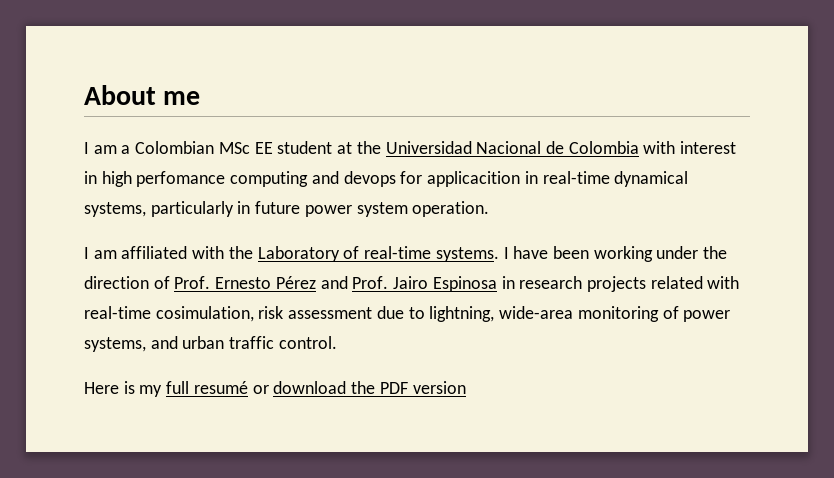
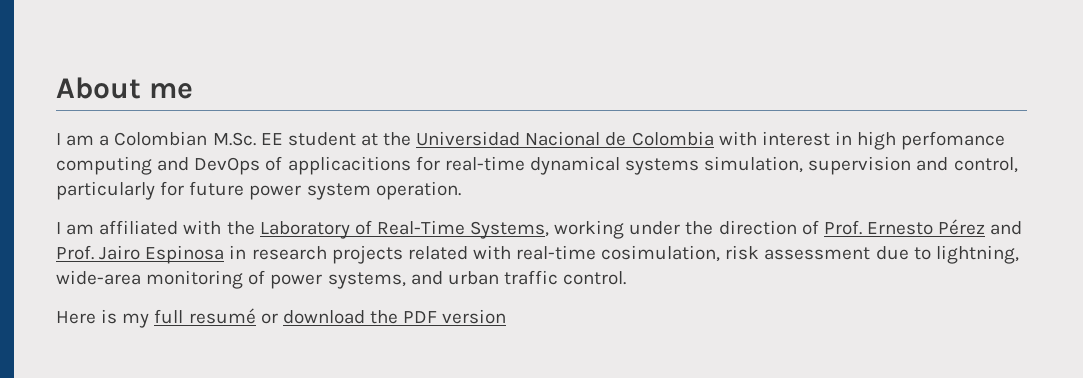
- I am a Colombian MSc EE student at the Universidad Nacional de Colombia with interest in high perfomance computing and devops for applicacition in real-time dynamical systems, particularly in future power system operation.
+ I am a Colombian M.Sc. EE student at the Universidad Nacional de Colombia with interest in high perfomance computing and DevOps of applicacitions for real-time dynamical systems simulation, supervision and control, particularly for future power system operation.
- I am affiliated with the Laboratory of real-time systems. I have been working under the direction of Prof. Ernesto Pérez and Prof. Jairo Espinosa in research projects related with real-time cosimulation, risk assessment due to lightning, wide-area monitoring of power systems, and urban traffic control.
+ I am affiliated with the Laboratory of Real-Time Systems, working under the direction of Prof. Ernesto Pérez and Prof. Jairo Espinosa in research projects related with real-time cosimulation, risk assessment due to lightning, wide-area monitoring of power systems, and urban traffic control.

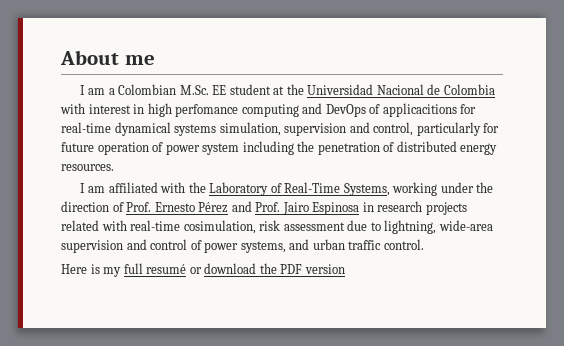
- I am a Colombian M.Sc. EE student at the Universidad Nacional de Colombia with interest in high perfomance computing and DevOps of applicacitions for real-time dynamical systems simulation, supervision and control, particularly for future power system operation.
+ I am a Colombian M.Sc. EE student at the Universidad Nacional de Colombia with interest in high perfomance computing and DevOps of applicacitions for real-time dynamical systems simulation, supervision and control, particularly for future operation of power system including the penetration of distributed energy resources.
- I am affiliated with the Laboratory of Real-Time Systems, working under the direction of Prof. Ernesto Pérez and Prof. Jairo Espinosa in research projects related with real-time cosimulation, risk assessment due to lightning, wide-area monitoring of power systems, and urban traffic control.
+ I am affiliated with the Laboratory of Real-Time Systems, working under the direction of Prof. Ernesto Pérez and Prof. Jairo Espinosa in research projects related with real-time cosimulation, risk assessment due to lightning, wide-area supervision and control of power systems, and urban traffic control.

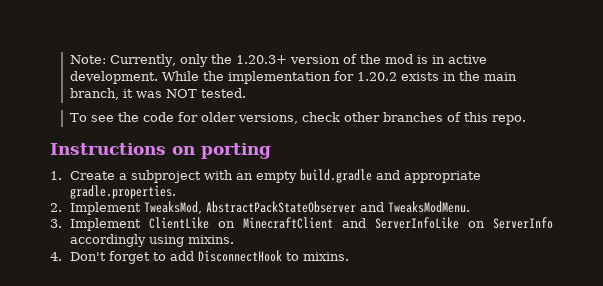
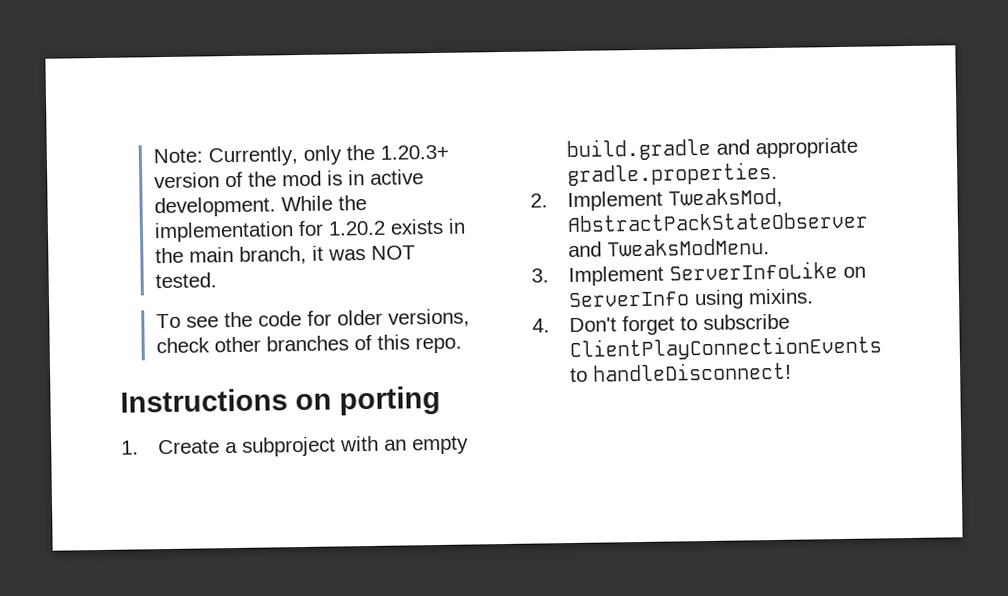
- 3. Implement ClientLike on MinecraftClient and ServerInfoLike on ServerInfo accordingly using mixins.
+ 3. Implement ServerInfoLike on ServerInfo using mixins.
- 4. Don't forget to add DisconnectHook to mixins.
+ 4. Don't forget to subscribe ClientPlayConnectionEvents to handleDisconnect!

============

All of the entries need to be retyped word for word, pictures excluded.

(ANSWER FOR THE TASK):
- I am a Colombian MSc EE student at the Universidad Nacional de Colombia with interest in high perfomance computing and devops for applicacition in real-time dynamical systems, particularly in future power system operation.
+ I am a Colombian M.Sc. EE student at the Universidad Nacional de Colombia with interest in high perfomance computing and DevOps of applicacitions for real-time dynamical systems simulation, supervision and control, particularly for future power system operation.
- I am affiliated with the Laboratory of real-time systems. I have been working under the direction of Prof. Ernesto Pérez and Prof. Jairo Espinosa in research projects related with real-time cosimulation, risk assessment due to lightning, wide-area monitoring of power systems, and urban traffic control.
+ I am affiliated with the Laboratory of Real-Time Systems, working under the direction of Prof. Ernesto Pérez and Prof. Jairo Espinosa in research projects related with real-time cosimulation, risk assessment due to lightning, wide-area monitoring of power systems, and urban traffic control.

- I am a Colombian M.Sc. EE student at the Universidad Nacional de Colombia with interest in high perfomance computing and DevOps of applicacitions for real-time dynamical systems simulation, supervision and control, particularly for future power system operation.
+ I am a Colombian M.Sc. EE student at the Universidad Nacional de Colombia with interest in high perfomance computing and DevOps of applicacitions for real-time dynamical systems simulation, supervision and control, particularly for future operation of power system including the penetration of distributed energy resources.
- I am affiliated with the Laboratory of Real-Time Systems, working under the direction of Prof. Ernesto Pérez and Prof. Jairo Espinosa in research projects related with real-time cosimulation, risk assessment due to lightning, wide-area monitoring of power systems, and urban traffic control.
+ I am affiliated with the Laboratory of Real-Time Systems, working under the direction of Prof. Ernesto Pérez and Prof. Jairo Espinosa in research projects related with real-time cosimulation, risk assessment due to lightning, wide-area supervision and control of power systems, and urban traffic control.

- 3. Implement ClientLike on MinecraftClient and ServerInfoLike on ServerInfo accordingly using mixins.
+ 3. Implement ServerInfoLike on ServerInfo using mixins.
- 4. Don't forget to add DisconnectHook to mixins.
+ 4. Don't forget to subscribe ClientPlayConnectionEvents to handleDisconnect!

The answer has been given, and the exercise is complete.